Exercise: Return the full listing word for word, but drop every picture from it.
*** Data shown ***
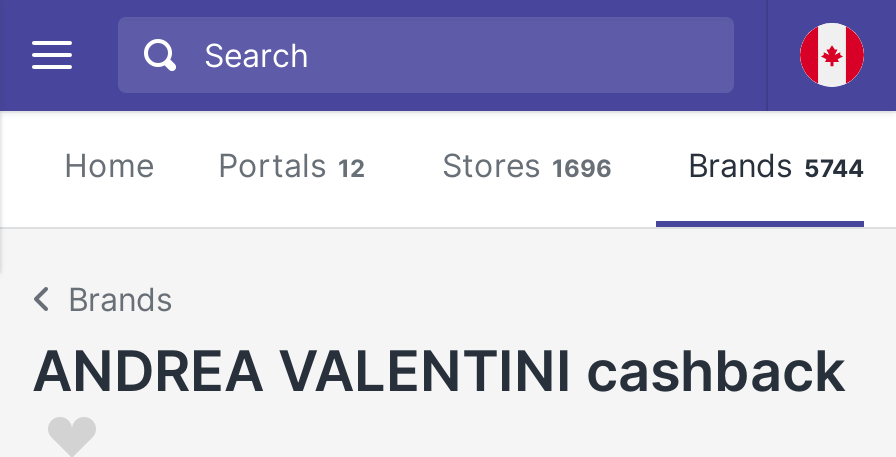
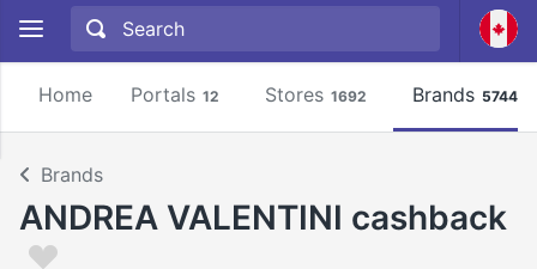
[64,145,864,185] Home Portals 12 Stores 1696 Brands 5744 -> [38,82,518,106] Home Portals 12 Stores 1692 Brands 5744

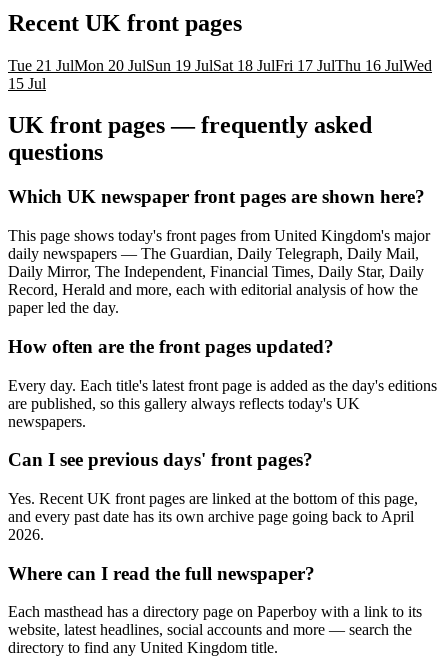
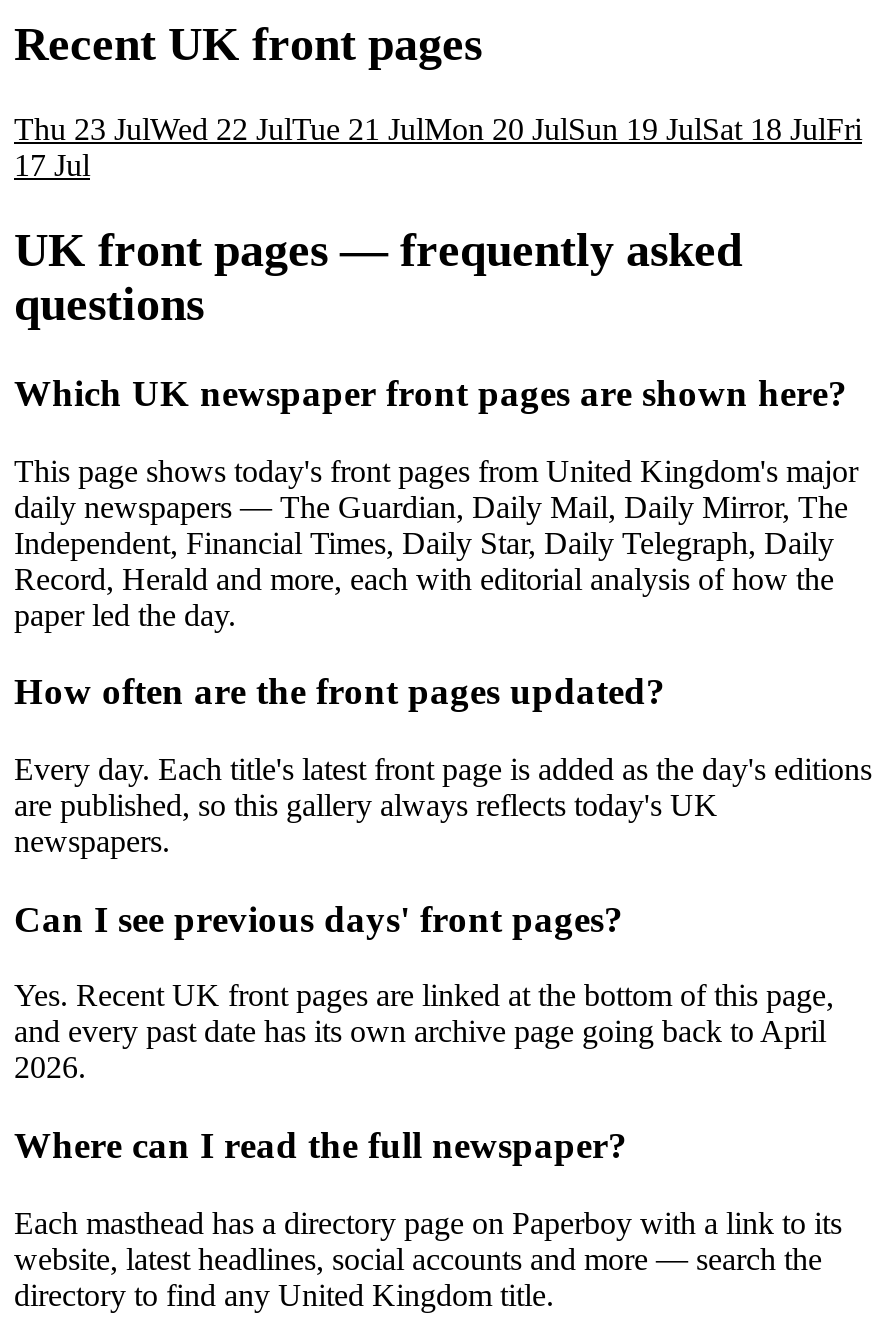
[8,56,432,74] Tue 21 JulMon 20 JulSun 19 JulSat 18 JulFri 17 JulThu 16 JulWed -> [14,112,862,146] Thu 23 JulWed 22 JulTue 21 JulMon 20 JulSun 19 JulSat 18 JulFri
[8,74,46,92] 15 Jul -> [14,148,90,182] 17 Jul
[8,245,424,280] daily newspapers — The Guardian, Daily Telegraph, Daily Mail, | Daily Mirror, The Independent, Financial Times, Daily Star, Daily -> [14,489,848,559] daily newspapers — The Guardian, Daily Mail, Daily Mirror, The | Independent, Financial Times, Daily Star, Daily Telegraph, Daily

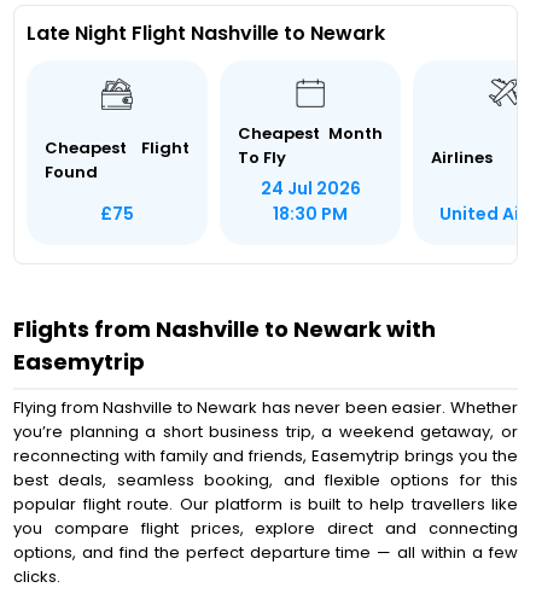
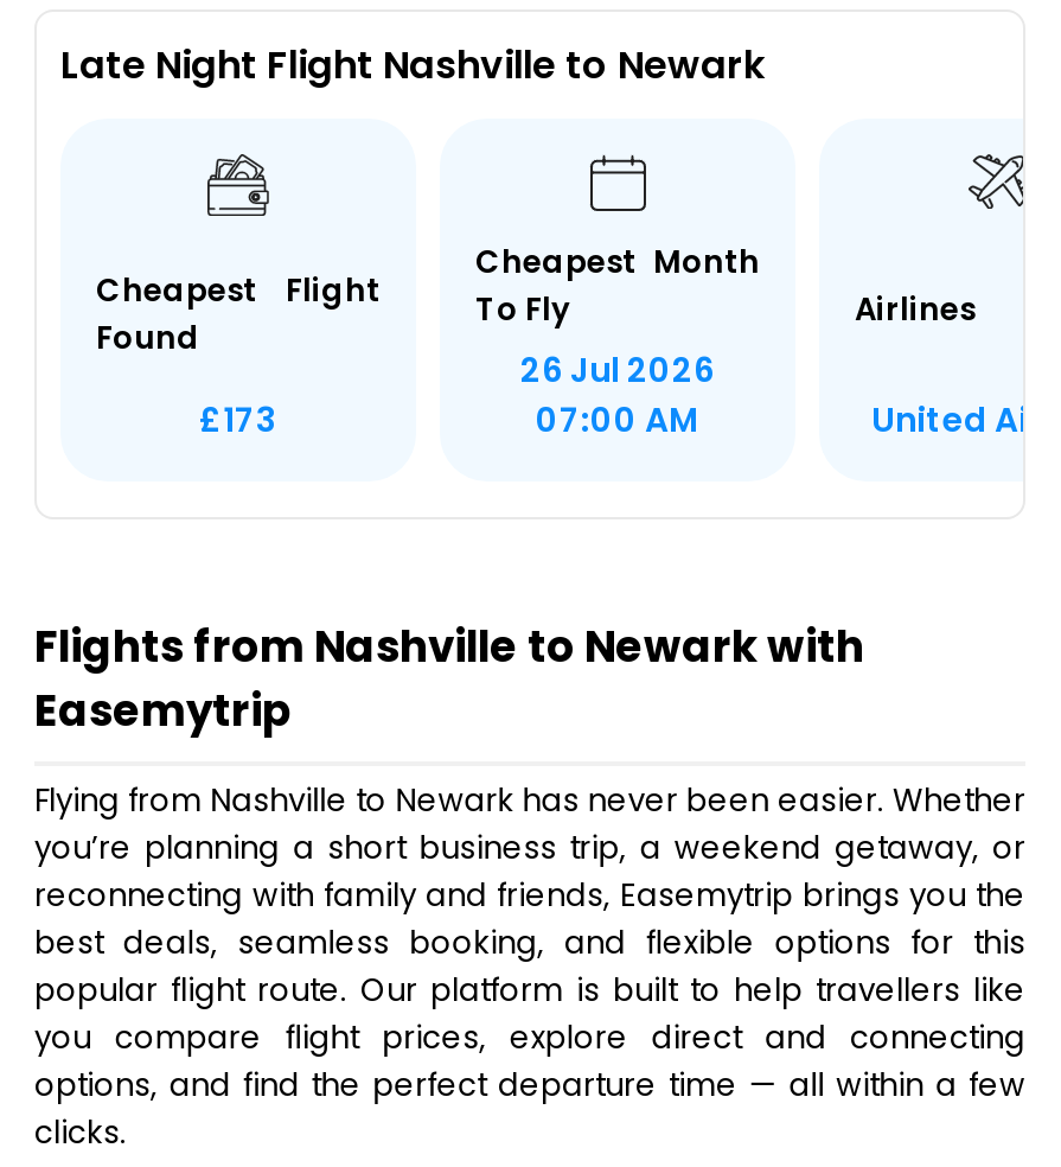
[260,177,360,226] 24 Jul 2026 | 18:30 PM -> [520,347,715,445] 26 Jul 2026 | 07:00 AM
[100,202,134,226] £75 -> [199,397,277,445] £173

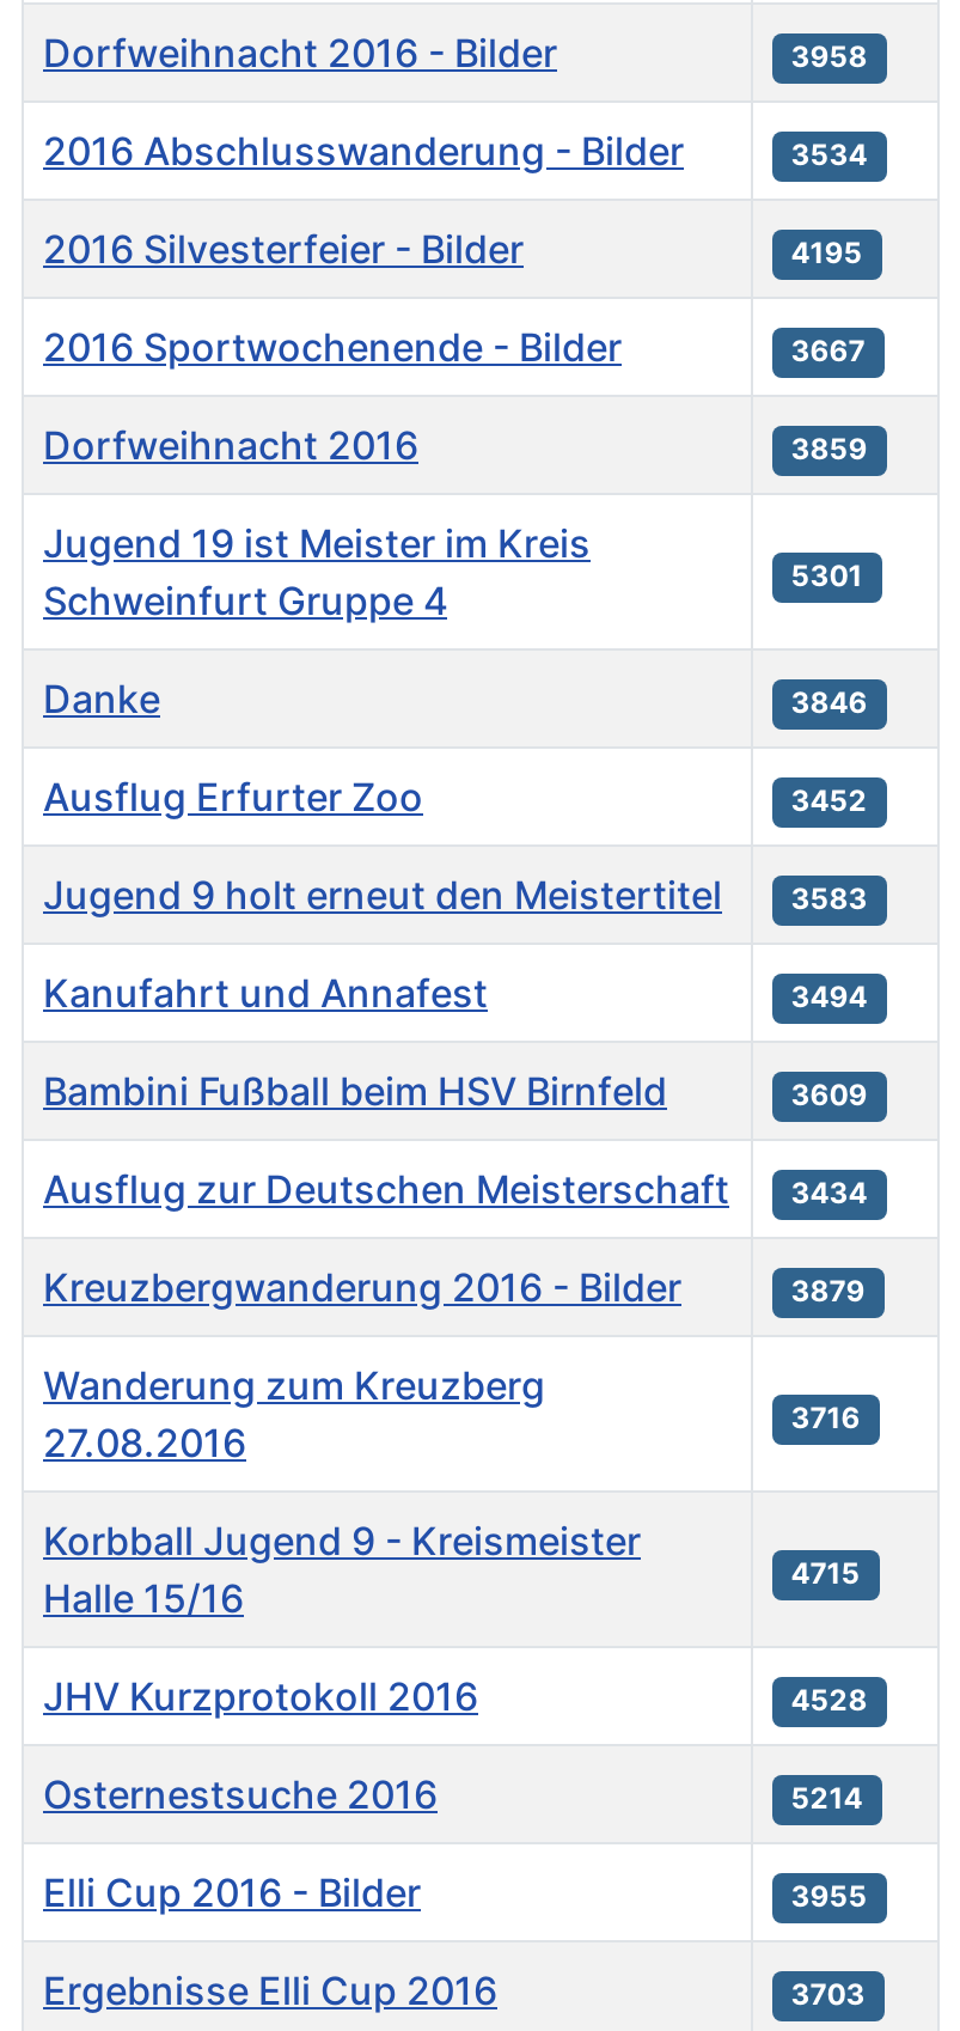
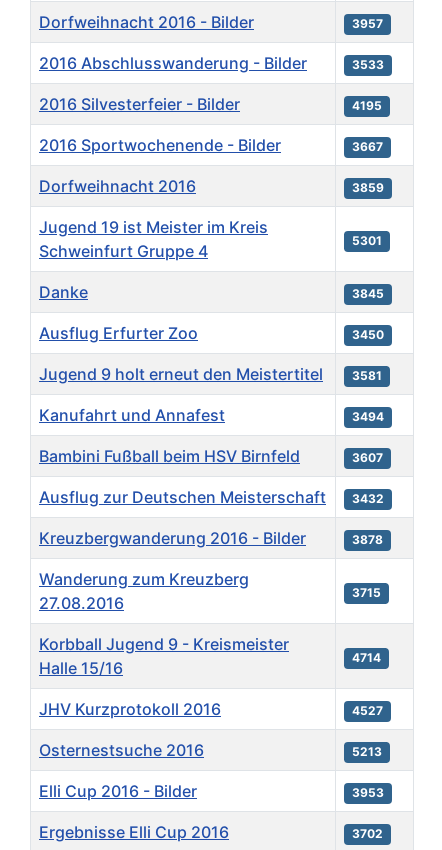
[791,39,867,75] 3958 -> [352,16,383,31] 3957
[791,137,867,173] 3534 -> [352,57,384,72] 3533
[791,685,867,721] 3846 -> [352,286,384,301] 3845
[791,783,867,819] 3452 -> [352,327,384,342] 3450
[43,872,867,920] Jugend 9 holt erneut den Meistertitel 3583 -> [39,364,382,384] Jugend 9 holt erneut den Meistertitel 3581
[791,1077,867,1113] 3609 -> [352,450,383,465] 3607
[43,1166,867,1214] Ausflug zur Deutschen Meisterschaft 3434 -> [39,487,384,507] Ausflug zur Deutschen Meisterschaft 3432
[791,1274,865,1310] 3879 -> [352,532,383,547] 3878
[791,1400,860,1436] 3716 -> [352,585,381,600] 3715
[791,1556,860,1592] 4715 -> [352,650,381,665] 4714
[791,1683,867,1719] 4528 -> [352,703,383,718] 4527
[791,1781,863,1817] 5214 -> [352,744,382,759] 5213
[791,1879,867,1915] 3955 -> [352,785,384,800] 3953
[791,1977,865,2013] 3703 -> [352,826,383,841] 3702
***
Task output:
[64,145,864,185] Home Portals 12 Stores 1696 Brands 5744 -> [38,82,518,106] Home Portals 12 Stores 1692 Brands 5744

[8,56,432,74] Tue 21 JulMon 20 JulSun 19 JulSat 18 JulFri 17 JulThu 16 JulWed -> [14,112,862,146] Thu 23 JulWed 22 JulTue 21 JulMon 20 JulSun 19 JulSat 18 JulFri
[8,74,46,92] 15 Jul -> [14,148,90,182] 17 Jul
[8,245,424,280] daily newspapers — The Guardian, Daily Telegraph, Daily Mail, | Daily Mirror, The Independent, Financial Times, Daily Star, Daily -> [14,489,848,559] daily newspapers — The Guardian, Daily Mail, Daily Mirror, The | Independent, Financial Times, Daily Star, Daily Telegraph, Daily

[260,177,360,226] 24 Jul 2026 | 18:30 PM -> [520,347,715,445] 26 Jul 2026 | 07:00 AM
[100,202,134,226] £75 -> [199,397,277,445] £173

[791,39,867,75] 3958 -> [352,16,383,31] 3957
[791,137,867,173] 3534 -> [352,57,384,72] 3533
[791,685,867,721] 3846 -> [352,286,384,301] 3845
[791,783,867,819] 3452 -> [352,327,384,342] 3450
[43,872,867,920] Jugend 9 holt erneut den Meistertitel 3583 -> [39,364,382,384] Jugend 9 holt erneut den Meistertitel 3581
[791,1077,867,1113] 3609 -> [352,450,383,465] 3607
[43,1166,867,1214] Ausflug zur Deutschen Meisterschaft 3434 -> [39,487,384,507] Ausflug zur Deutschen Meisterschaft 3432
[791,1274,865,1310] 3879 -> [352,532,383,547] 3878
[791,1400,860,1436] 3716 -> [352,585,381,600] 3715
[791,1556,860,1592] 4715 -> [352,650,381,665] 4714
[791,1683,867,1719] 4528 -> [352,703,383,718] 4527
[791,1781,863,1817] 5214 -> [352,744,382,759] 5213
[791,1879,867,1915] 3955 -> [352,785,384,800] 3953
[791,1977,865,2013] 3703 -> [352,826,383,841] 3702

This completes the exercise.